Espaces de discussion

Suivaient des exemples de mises en place d’espaces de discussion par certaines grandes entreprises (sans surprise, le sondage révélant un déficit de crédibilité accru dans les entreprises de plus de 500 salariés). Bien que très intérressants par eux-mêmes, il s’agissait malheureusement de secteurs de production répétitive au sens classique, assez éloignés des entreprises californiennes dont ont dit pourtant qu’elles dessinent l’avenir du travail. Les parties prenantes de ces entreprises présentant ensemble les premiers résultats obtenus se félicitaient (à raison) en restant pourtant très humbles : un souvenir d’Elton Mayo et de l’école des relations humaines (vers 1930), qui a montré que s’intéresser à ses salariés sans même changer leurs conditions de travail suffit en soi et, dans un premier temps, à créer des effets positifs ?

Paradoxal que de vouloir renforcer en contournant...  

Le discours conclusif du ministre du Travail exprimait l’espoir que, trente ans après (1982) le rapport Auroux sur les libertés des travailleurs dans l’entreprise, se renforce le lien des institutions « classiques » avec la parole directe. Il affirmait que c’est aussi un moyen possible de renforcer leur légitimité : pour nous un paradoxe (renforcer en contournant) que ce colloque n’a en rien permis d'éclairer.

Espoir face à des voyants tournant au rouge ?

Raviver un dispositif par des pratiques connues depuis presque un siècle, légales depuis trente ans, restées sans produire les effets attendus, encadré par des parties prenantes (IRP, DRH et hiérarchie) suffisament en perte de crédibilité pour devoir d'une certaine façon être contournées, s’appuyant sur un fonctionnement collectif sociologiquement en déclin, difficilement transposables dans les entreprises du futur (qui télétravaillera, utilisera salle de sport et conciergerie, sera agile, prendra des congés sabbatiques etc.), est-ce bien faire acte d’espoir ?

Devant tant de voyants tournant au rouge, ne s’agit-il pas plutôt d’espérance ? C'est-à-dire l’attente d’une grâce dont on ne sait guère qui l'accordera (les salariés ?) mais que tous (IRP, DRH, managers et probablement salariés) appellent ?

  • Le paradoxe qui consiste à espérer rajeunir des institutions vieillissantes en les court-circuitant n’en serait alors plus un ; ce ne serait qu'un miracle.

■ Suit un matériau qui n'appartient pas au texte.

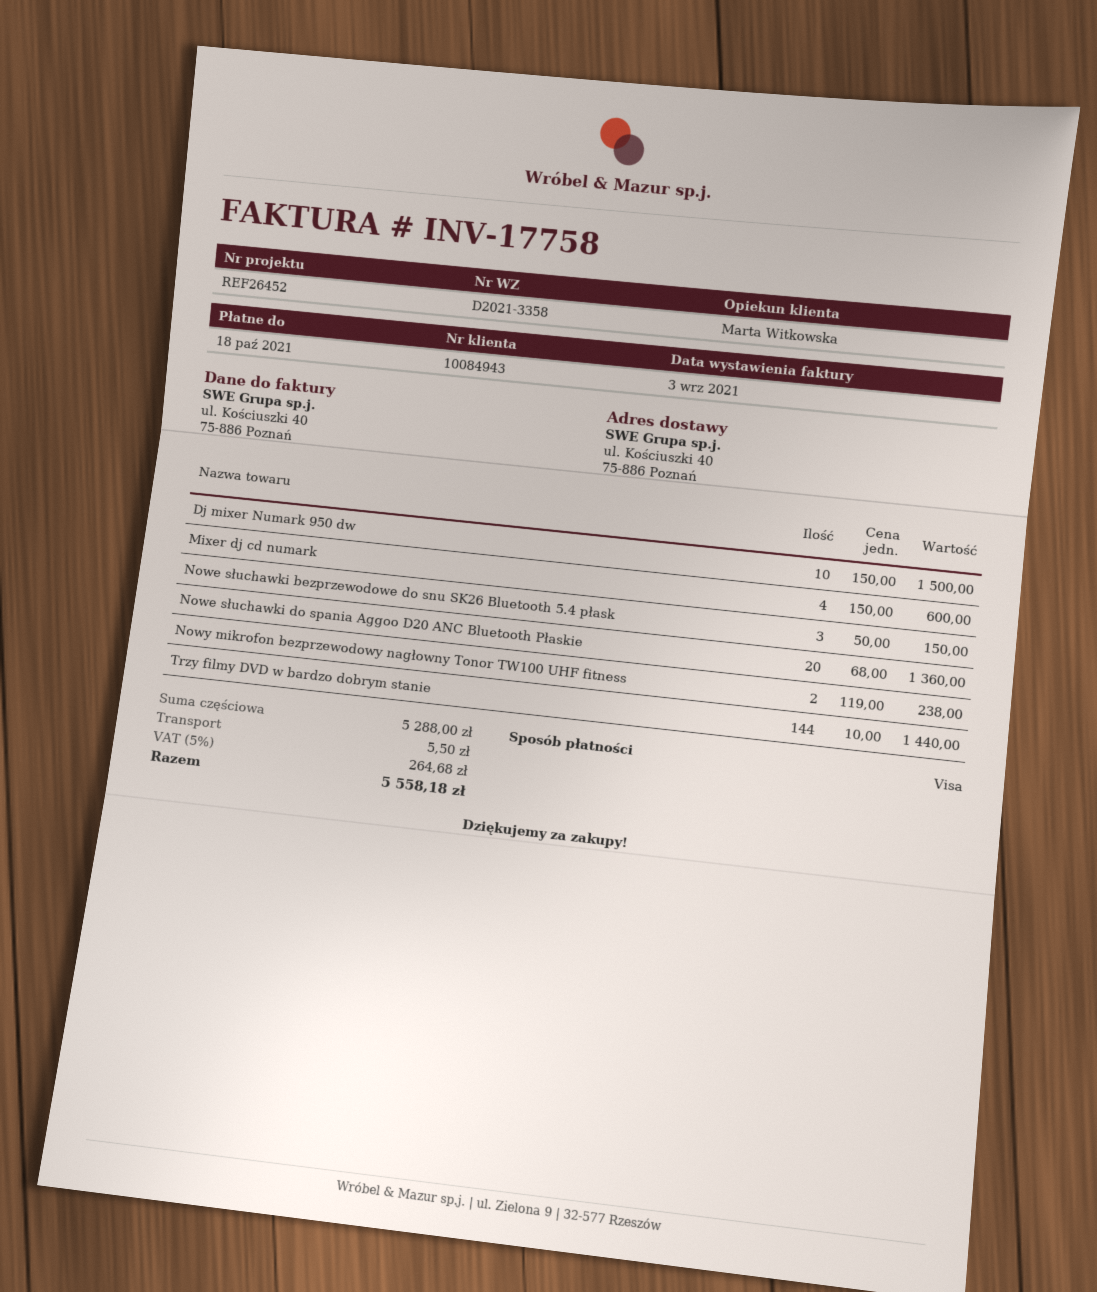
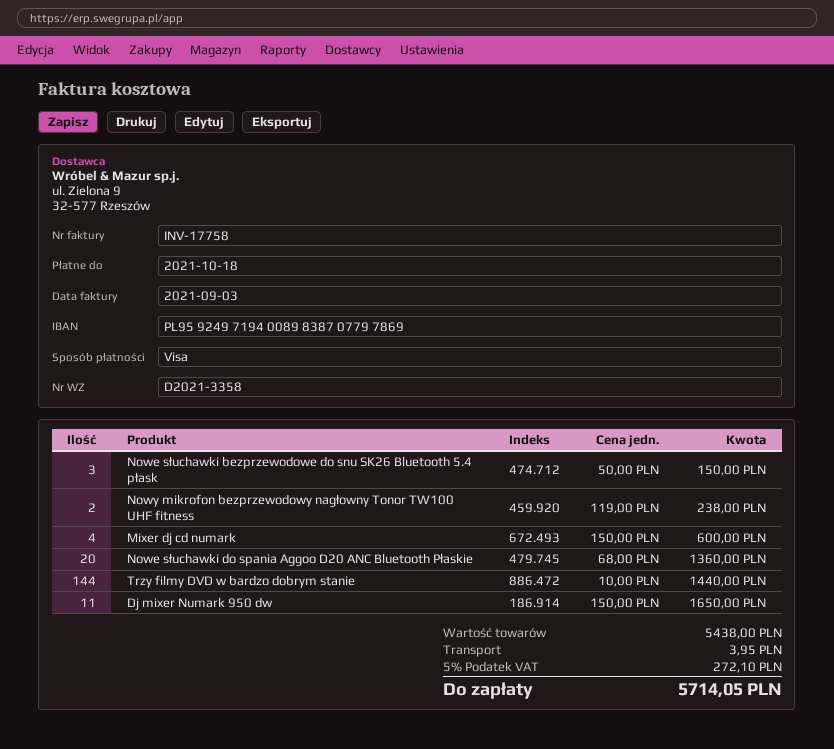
Dj mixer Numark 950 dw: 10 x 150.00 = 1500.00 -> 11 x 150.00 = 1650.00
subtotal: 5288.00 -> 5438.00
shipping: 5.50 -> 3.95
tax: 5% = 264.68 -> 5% = 272.10
total: 5558.18 -> 5714.05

Craignons que certaines des erreurs qui ont mené à cette situation soient toujours à l’œuvre. Croire que l’on peut commencer une page blanche en oubliant le passé, que faire ce qui est compliqué exonère de la nécessité de faire correctement ce qui est simple, que de seules procédures (fussent-elles du seul dialogue) peuvent diminuer les tensions.

Qu'IRP, DRH, et managers fassent pleinement ce pourquoi ils sont en principe en place est le seul miracle que les salariés demandent.

Aussi stimulant que puisse être le « dialogue social créatif », sans cette base rien ne se fera de véritable car comment restaureraient-ils leur indispensable crédibilité ? Cette base une fois acquise, voyons ce qu’il faudrait ajouter, comment et avec quelle urgence.

PS : Une note optimiste : très peu de femmes dans les intervenants, la moitié ou plus dans l’assistance. Signe que notre époque n'est pas si statique et que les choses, qu'on le veuille ou non, changent et changeront.